*** DATA TO PROCESS Section Begins ***

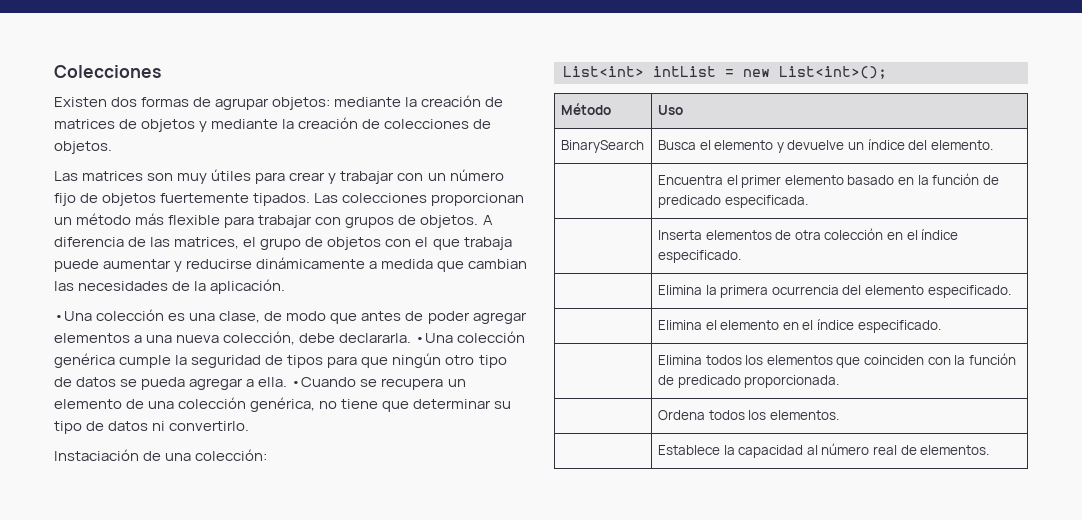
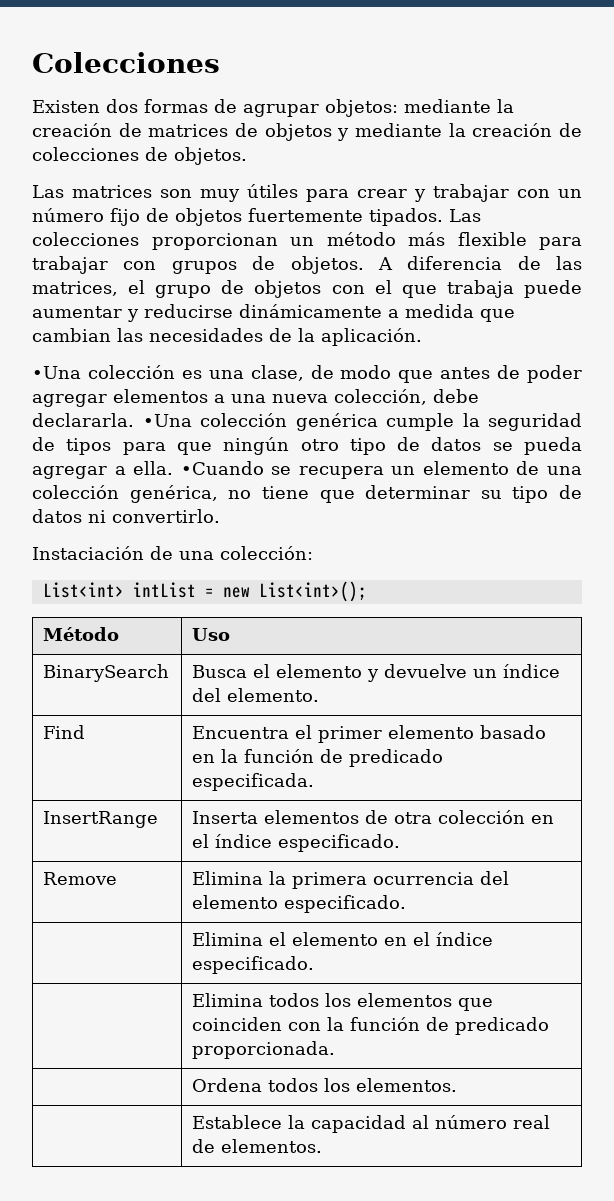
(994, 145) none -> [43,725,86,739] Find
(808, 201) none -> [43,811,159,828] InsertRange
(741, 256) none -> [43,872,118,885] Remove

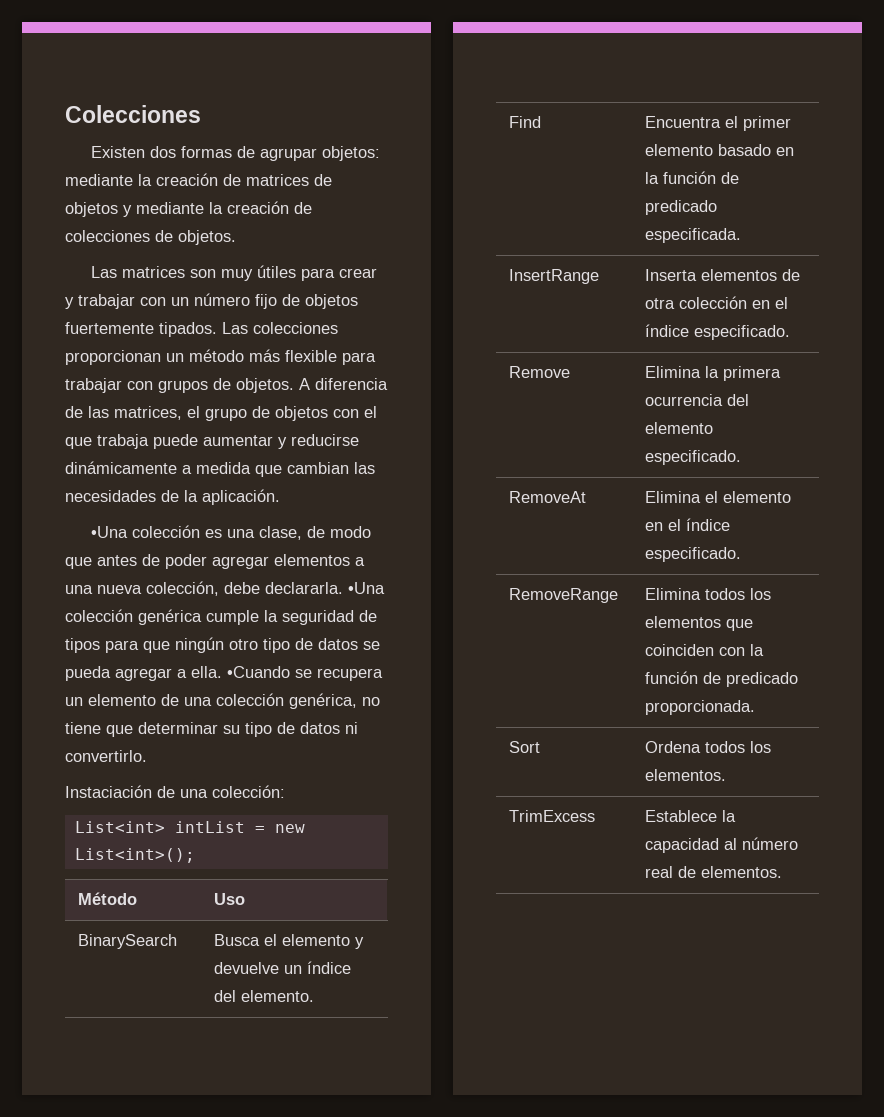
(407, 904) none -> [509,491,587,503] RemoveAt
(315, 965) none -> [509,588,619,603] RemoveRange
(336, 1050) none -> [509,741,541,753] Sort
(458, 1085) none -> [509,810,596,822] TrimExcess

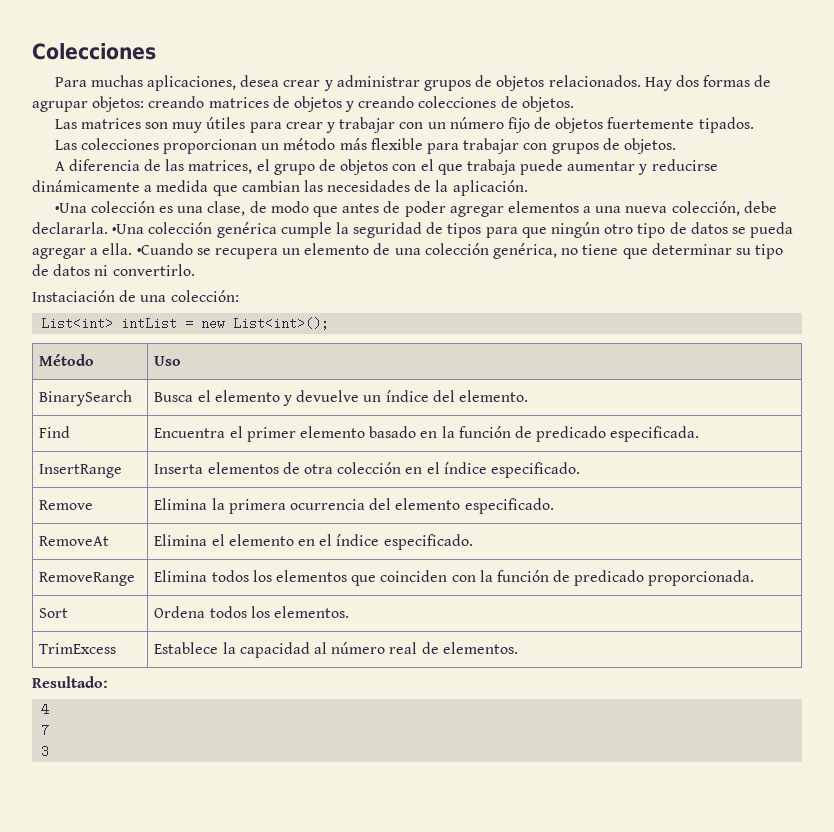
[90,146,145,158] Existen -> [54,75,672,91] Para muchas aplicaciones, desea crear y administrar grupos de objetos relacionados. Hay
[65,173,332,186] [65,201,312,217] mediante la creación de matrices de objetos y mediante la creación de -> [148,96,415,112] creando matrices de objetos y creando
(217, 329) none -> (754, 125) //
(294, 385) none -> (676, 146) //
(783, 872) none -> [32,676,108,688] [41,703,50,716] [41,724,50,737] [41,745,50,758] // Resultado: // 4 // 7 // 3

*** DATA TO PROCESS Section Ends ***

Everything in the listing above must be retyped exactly, except for the pictures.

**EXERCISE RESULT:**
(994, 145) none -> [43,725,86,739] Find
(808, 201) none -> [43,811,159,828] InsertRange
(741, 256) none -> [43,872,118,885] Remove

(407, 904) none -> [509,491,587,503] RemoveAt
(315, 965) none -> [509,588,619,603] RemoveRange
(336, 1050) none -> [509,741,541,753] Sort
(458, 1085) none -> [509,810,596,822] TrimExcess

[90,146,145,158] Existen -> [54,75,672,91] Para muchas aplicaciones, desea crear y administrar grupos de objetos relacionados. Hay
[65,173,332,186] [65,201,312,217] mediante la creación de matrices de objetos y mediante la creación de -> [148,96,415,112] creando matrices de objetos y creando
(217, 329) none -> (754, 125) //
(294, 385) none -> (676, 146) //
(783, 872) none -> [32,676,108,688] [41,703,50,716] [41,724,50,737] [41,745,50,758] // Resultado: // 4 // 7 // 3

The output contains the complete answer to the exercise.